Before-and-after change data
>>>>
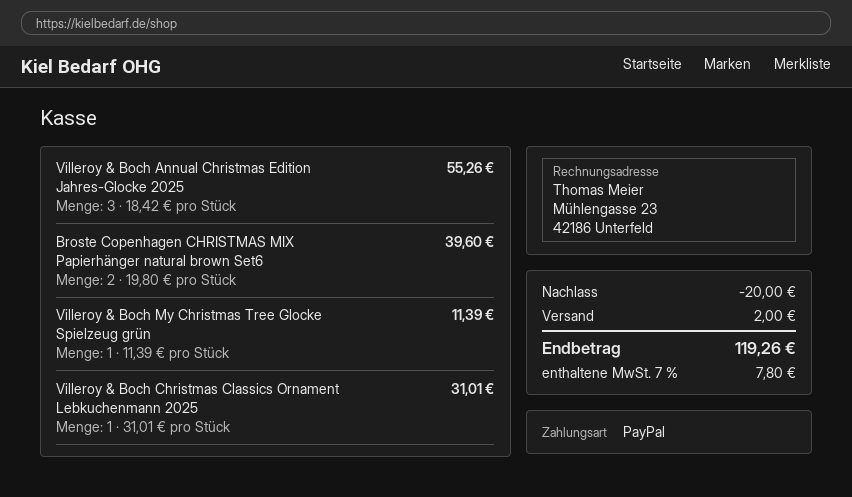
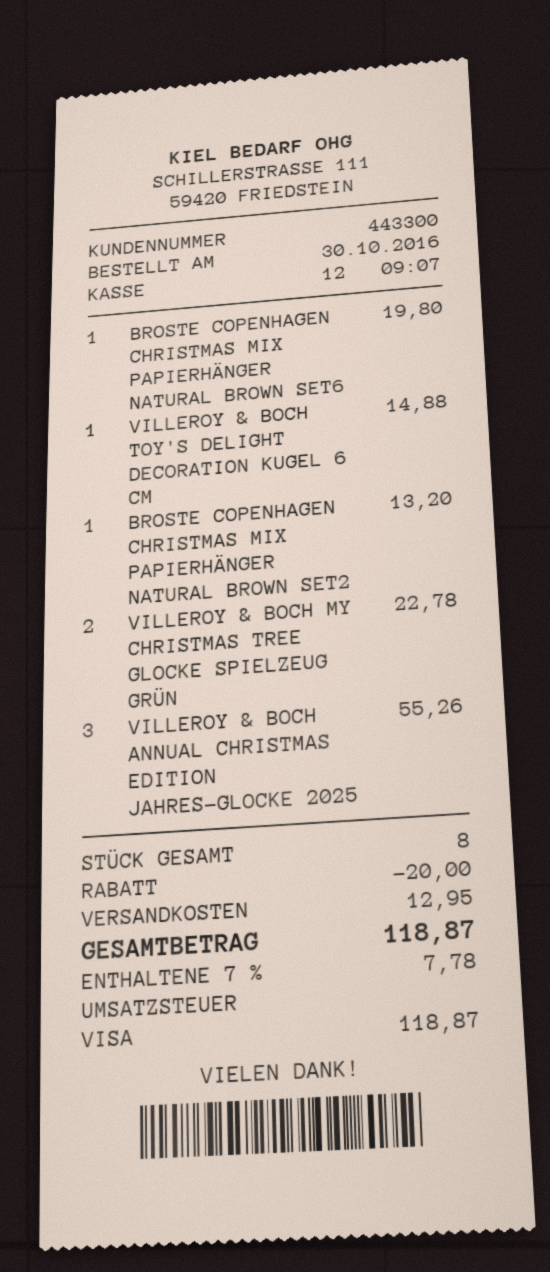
payment method: PayPal -> Visa
Broste Copenhagen CHRISTMAS MIX Papierhänger natural brown Set6: 2 for 39.60 -> 1 for 19.80
Villeroy & Boch My Christmas Tree Glocke Spielzeug grün: 1 for 11.39 -> 2 for 22.78
Villeroy & Boch Christmas Classics Ornament Lebkuchenmann 2025: 1 for 31.01 -> none
VILLEROY & BOCH TOY'S DELIGHT DECORATION KUGEL 6 CM: none -> 1 for 14.88
BROSTE COPENHAGEN CHRISTMAS MIX PAPIERHÄNGER NATURAL BROWN SET2: none -> 1 for 13.20
shipping: 2.00 -> 12.95
tax: 7% = 7.80 -> 7% = 7.78
total: 119.26 -> 118.87

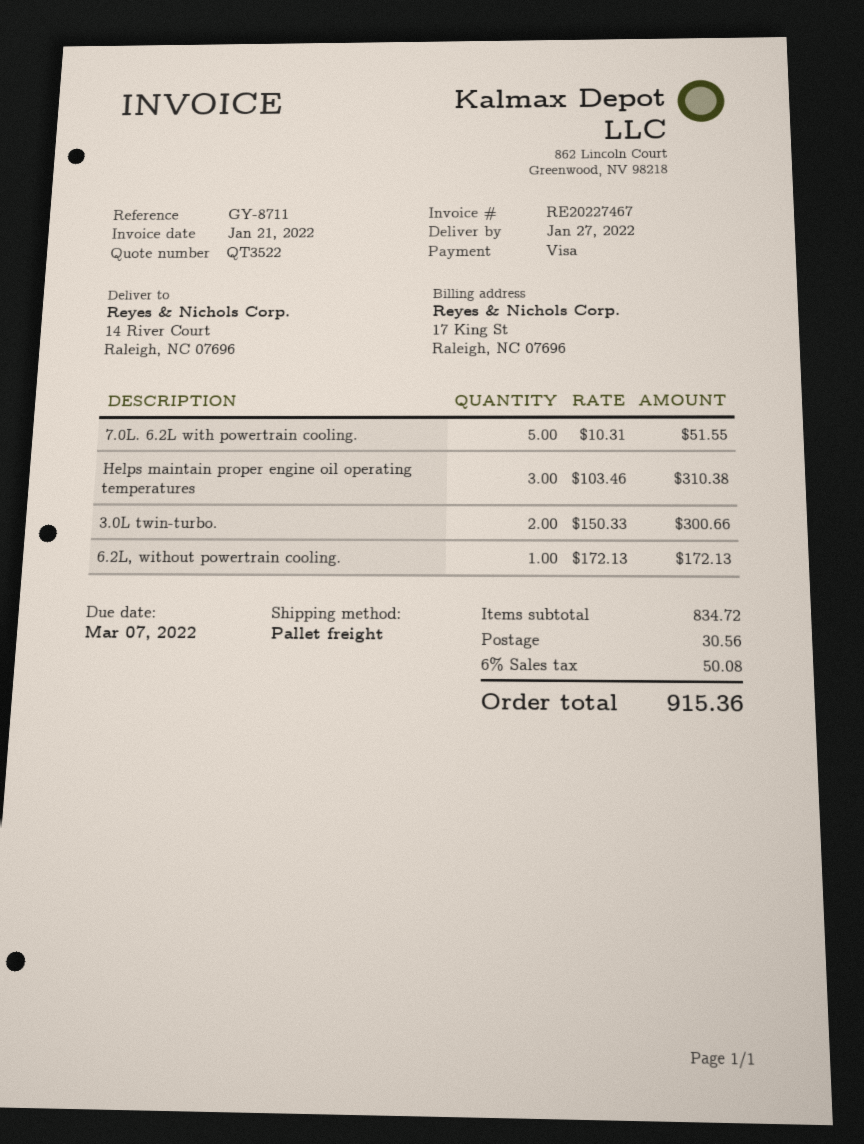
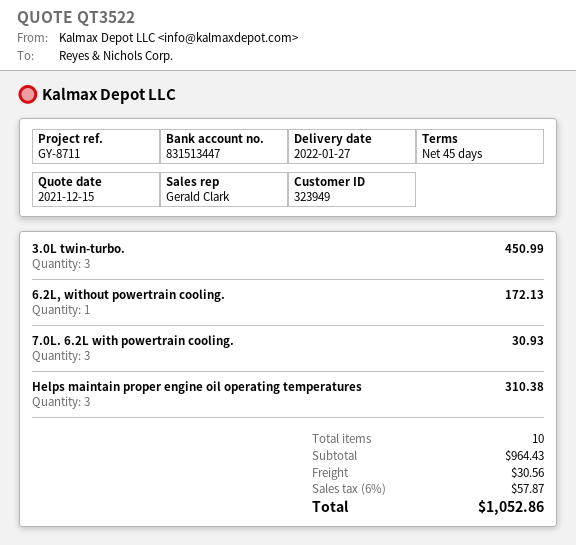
7.0L. 6.2L with powertrain cooling.: 5 for 51.55 -> 3 for 30.93
3.0L twin-turbo.: 2 for 300.66 -> 3 for 450.99
subtotal: 834.72 -> 964.43
tax: 6% = 50.08 -> 6% = 57.87
total: 915.36 -> 1052.86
<<<<
> [WHAT TO PRODUCE]: Print all of the data exactly, and do not carry over any pictures.

> [WRITTEN ANSWER]:
payment method: PayPal -> Visa
Broste Copenhagen CHRISTMAS MIX Papierhänger natural brown Set6: 2 for 39.60 -> 1 for 19.80
Villeroy & Boch My Christmas Tree Glocke Spielzeug grün: 1 for 11.39 -> 2 for 22.78
Villeroy & Boch Christmas Classics Ornament Lebkuchenmann 2025: 1 for 31.01 -> none
VILLEROY & BOCH TOY'S DELIGHT DECORATION KUGEL 6 CM: none -> 1 for 14.88
BROSTE COPENHAGEN CHRISTMAS MIX PAPIERHÄNGER NATURAL BROWN SET2: none -> 1 for 13.20
shipping: 2.00 -> 12.95
tax: 7% = 7.80 -> 7% = 7.78
total: 119.26 -> 118.87

7.0L. 6.2L with powertrain cooling.: 5 for 51.55 -> 3 for 30.93
3.0L twin-turbo.: 2 for 300.66 -> 3 for 450.99
subtotal: 834.72 -> 964.43
tax: 6% = 50.08 -> 6% = 57.87
total: 915.36 -> 1052.86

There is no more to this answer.